Fall of the Junket King


The Chinese government doesn’t play around, employing tactics both fair and foul to get what they want. This has long been true in mainland China, but it’s also becoming more prevalent in former autonomous regions such as Macao and Hong Kong. The fall of Alvin Chau, aka “The Junket King,” is one such example.

Who is Alvin Chau?

In case you don’t know, Alvin Chau is a 47-year-old billionaire who’s made headlines in China for the better part of a decade. At the moment, he’s sitting in a Macau jail cell, awaiting trial on the following charges:

  • Running an illegal online gambling operation in the Philippines
  • Associating with criminals
  • Money laundering
  • Illegal gambling

These charges carry a sentence of up to 12 years in prison. In addition, Chau is also wanted in the city of Wenzhou for “causing severe damage to the social order of the country.” The latter mostly stems from Chau moving large sums of money out of the country by illegal means.

Rise to the Top

In his 20s, Chau allegedly worked for a Triad gang leader known as “Broken Tooth” Kuok-koi. According to stories, ‘ol “Broken Tooth” convinced one of his pals to invest in Alvin’s first business venture. After that, he was off and running.

Chau’s idea revolved around gambling junkets, where his company, Suncity, would help wealthy mainlanders spend their money at Macau casinos. He would later use the same strategy in Australia, bringing Chinese customers (and their cash) to SkyCity, Star and Crown. In return, the casinos paid Chau a commission on each dollar gambled by his clients.

The Junket King was soon swimming in money, and Chau wasn’t shy about how he spent it. He dated models and actresses, all while still married, and even paid one woman a HK$300 million breakup fee. He also became a film producer, as well as launching casino projects in Asia and Russia. Meanwhile, the Chinese government seemed willing to turn a blind eye to his behaviour in the short term, even appointing Chau to a committee.

Getting Squeezed

While the Chinese government might have been willing to overlook Chau, the same couldn’t be said for Australia. In specific, he became a target for the federal agency known as the Australian Criminal Intelligence Commission.

The ACIC made Suncity a priority, and it started squeezing hard. Chau was denied a visa, keeping him away from Aussie casinos, as well as his numerous other business ventures.
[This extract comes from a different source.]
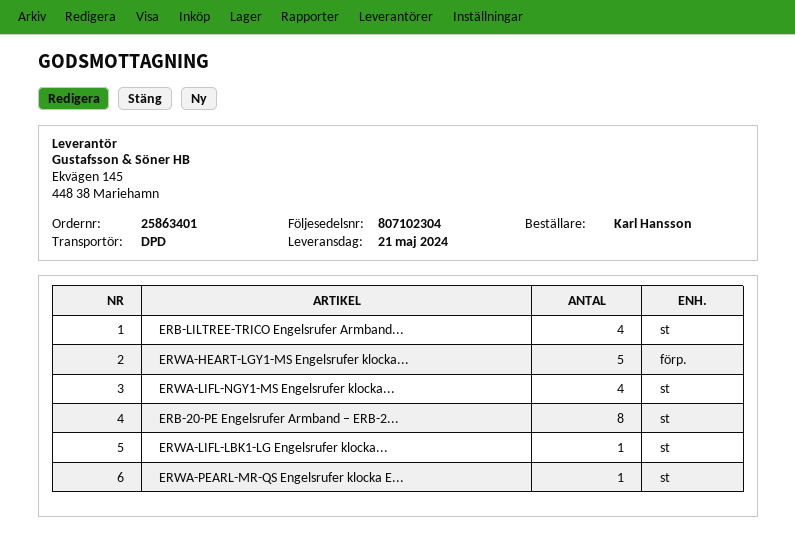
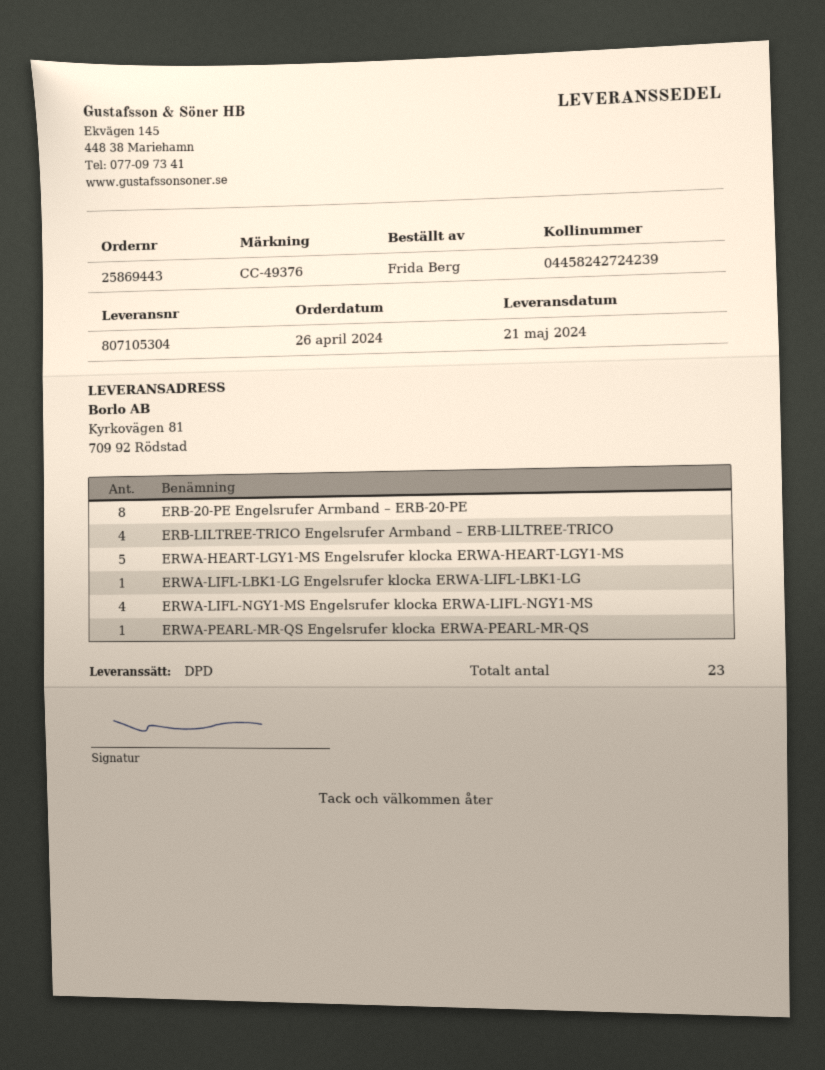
order number: 25863401 -> 25869443
delivery note number: 807102304 -> 807105304
ordered by: Karl Hansson -> Frida Berg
The organization also kept a close eye on his employees, nabbing and deporting anyone who got out of line.

By 2020, the strategy had paid off. While not entirely vanquished, Suncity had greatly reduced their presence in Australia. Enough so, in fact, that it was removed from the priority list.

Alvin Chau arrested by Macau police

The Inevitable Fall

Under the leadership of President Xi Jinping, the Chinese government has sought to combat immorality and corruption throughout the country. They’ve also worked hard to extend greater control into autonomous regions such as Hong Kong and Macau. When you consider both of these, it was just a matter of time before Alvin Chau suffered his inevitable fall from grace.

On November 27th, Chau and several employees were arrested by Macau police. The court denied him bail, labelling him a “flight risk.” Since then, Chau has reportedly confessed to his various crimes, perhaps hoping to throw himself on the mercy of the court.

Under normal circumstances, I would like a billionaire’s chances in the legal system. However, this is China we’re talking about, and the government is looking to send a strong message. I would expect Chau to serve at least a few years in prison, while much of his fortune will no doubt be confiscated for “the people.”

Suncity ceased operations in Macau on December 1st, a few days after Chau’s arrest. Due to his failure to repay a US$40.2 million loan to investors, it also appears that Chau will soon lose controlling interest of the company he founded.

Still, I have a sneaking suspicion that the story of the Junket King isn’t over yet.